(Bloomberg Opinion) – The US threat to wipe out Chinese businesses just got a lot more real. Yet companies from Asia’s largest economy remain lined up to sell shares on U.S. exchanges – and thrive. What is the matter?
The president’s working group on financial markets has told U.S. exchanges to introduce rules that require companies to allow U.S. regulators access to their countermeasures, something China has refused to allow. Companies already mentioned will have to comply by January 1, 2022, with removal of the US exchanges the ultimate penalty. Those who want to sell shares will have to comply with the new rules, according to the highly-motivated group of U.S. regulators, which includes Treasury Secretary Steven Mnuchin.

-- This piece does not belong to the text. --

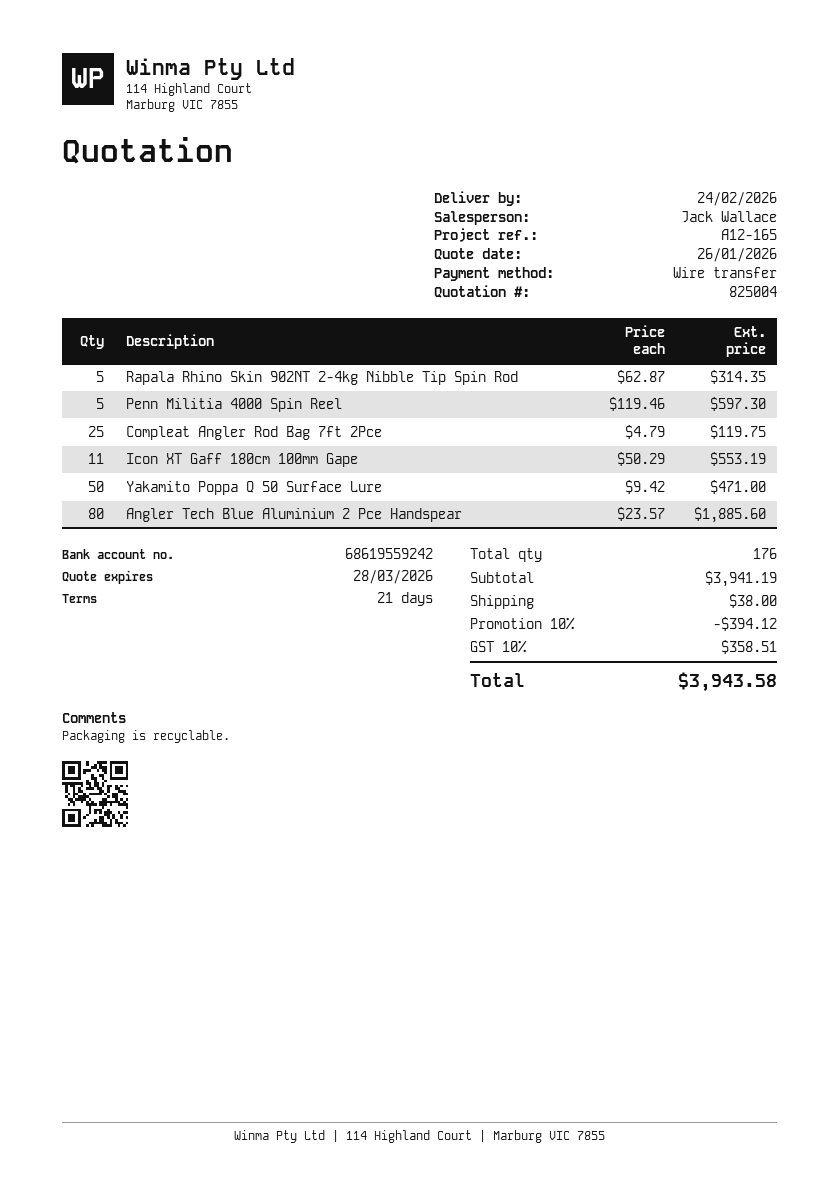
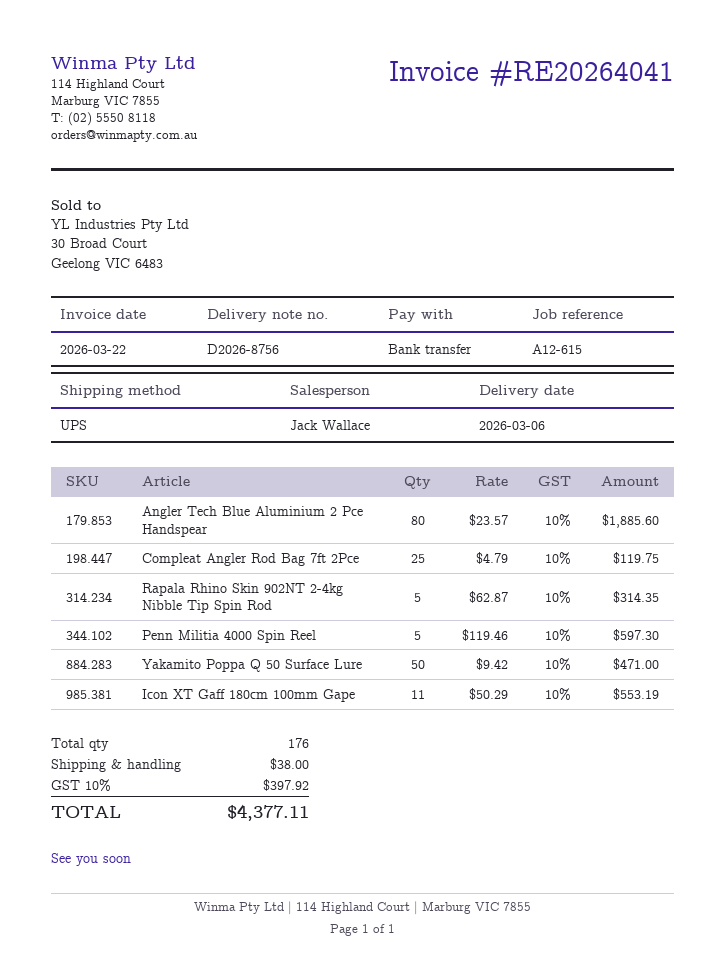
delivery date: 2026-02-24 -> 2026-03-06
reference: A12-165 -> A12-615
discount: 10% = 394.12 -> none
tax: 10% = 358.51 -> 10% = 397.92
total: 3943.58 -> 4377.11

You might think that this ratcheting up of pressure, which is increasing geopolitical tensions and the outbreak of accounting scandals at Chinese companies like Luckin Coffee Inc. reflects, a damper would put on the rush of companies that want to go public. Everything but. Almost every day, it seems, another Chinese company announces plans to list in the US – and they find no shortage of takers.
Last month, the production Li Auto Inc. added. of electric cars from Beijing $ 1.1 billion sold shares in an initial public offering that prices above the marked range. It was the largest IPO by a Chinese company in New York since Shanghai-based rival NIO Inc. sold $ 1.15 billion in stock in September 2018. Guangzhou-based Xpeng Motors is ready to follow suit this month.

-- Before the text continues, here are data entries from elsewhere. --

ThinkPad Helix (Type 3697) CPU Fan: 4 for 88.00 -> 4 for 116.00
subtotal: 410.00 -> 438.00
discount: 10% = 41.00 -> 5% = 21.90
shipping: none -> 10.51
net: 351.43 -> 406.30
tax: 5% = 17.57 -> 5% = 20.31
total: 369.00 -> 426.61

Shares of US-listed Chinese companies also outperform the broader market. The Nasdaq Golden Dragon China Index increased 30% this year, compared to a 3.7% gain for the S&P 500.

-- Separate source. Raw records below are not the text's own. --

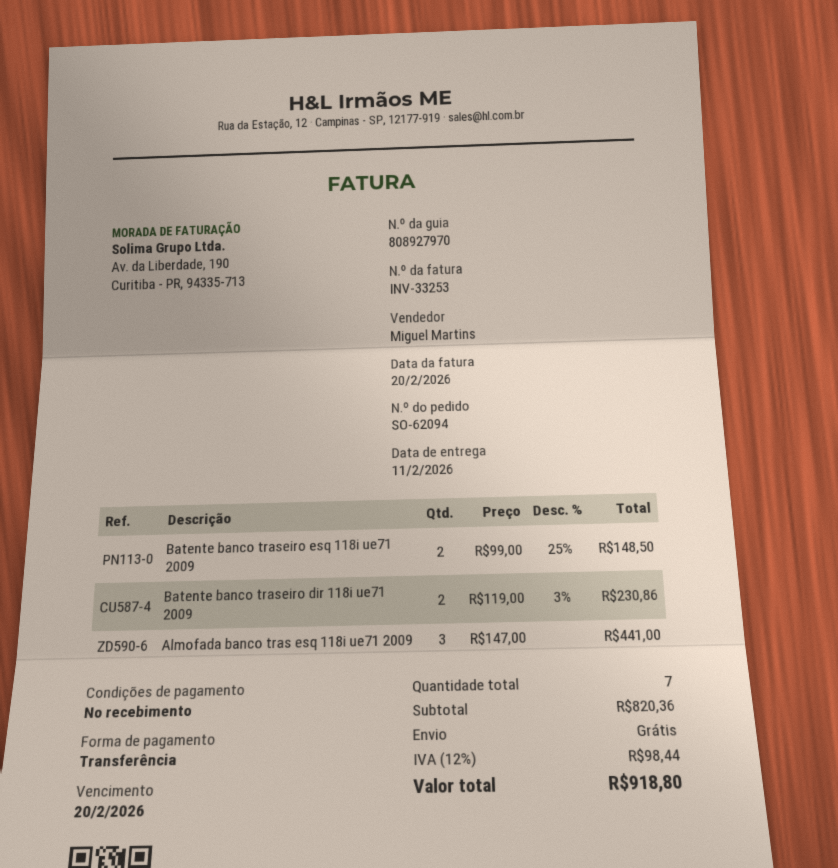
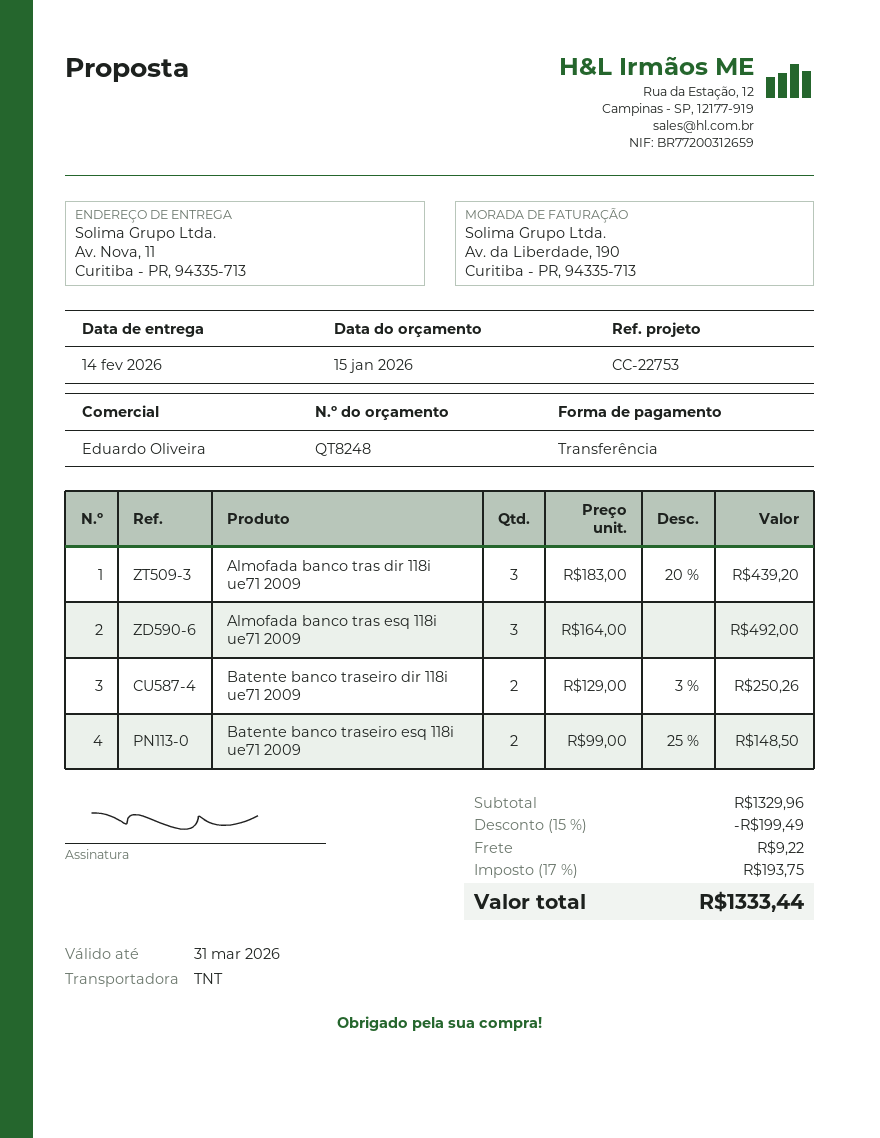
delivery date: 2026-02-11 -> 2026-02-14
sales rep: Miguel Martins -> Eduardo Oliveira
Batente banco traseiro dir 118i ue71 2009: 2 x 119.00 - 3% = 230.86 -> 2 x 129.00 - 3% = 250.26
Almofada banco tras esq 118i ue71 2009: 3 x 147.00 = 441.00 -> 3 x 164.00 = 492.00
Almofada banco tras dir 118i ue71 2009: none -> 3 x 183.00 - 20% = 439.20
subtotal: 820.36 -> 1329.96
discount: none -> 15% = 199.49
shipping: 0.00 -> 9.22
tax: 12% = 98.44 -> 17% = 193.75
total: 918.80 -> 1333.44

The phenomenon may in part be the product of a day-to-day craze fueled by pandemic lockdowns, which has led many Americans to stop at home in search of entertainment. If the Robinhood public can drive shares of bankrupt companies to illogical heights, then why not Chinese shares as well?
On a more rational level, some investors may bet that threats to wipe out Chinese companies are for the most part loud, and that a compromise will eventually be worked out. Chinese ads are a jus train for the New York Stock Exchange and Nasdaq, and both sides have a financial interest in making sure it is not derailed.
At this point, it is worth noting that US regulators left some room for maneuver. Chinese companies can hire a ‘co-auditor’, who has effectively conducted a second inspection by a US accounting firm after a Chinese branch does the first. That could be a potential solution to Beijing’s rules that prevent the Public Company Accounting Oversight Board from auditing US-listed Chinese companies.
However, counting on the outbreak of peace can be outrageous. There is ample evidence that the move toward a US-China withdrawal is serious and tangible. Just look at the extended list of Chinese US-traded companies selling shares in Hong Kong, and give them a secondary outlet in international capital markets in case they are forced to leave: Alibaba Group Holding Ltd., JD.com Inc. and NetEase Inc. among them.
Or witness Tencent Holdings Ltd., which lost $ 30 billion of market value in Hong Kong on Friday after the Trump administration moved to ban U.S. residents from doing business through its WeChat app. It will be a brave investor betting on this trend that is reversing itself.
This column does not necessarily reflect the opinion of the editors or Bloomberg LP and its owners.
Nisha Gopalan is a Bloomberg Opinion columnist who deals with deals and banking. She previously worked for the Wall Street Journal and Dow Jones as an editor and reporter.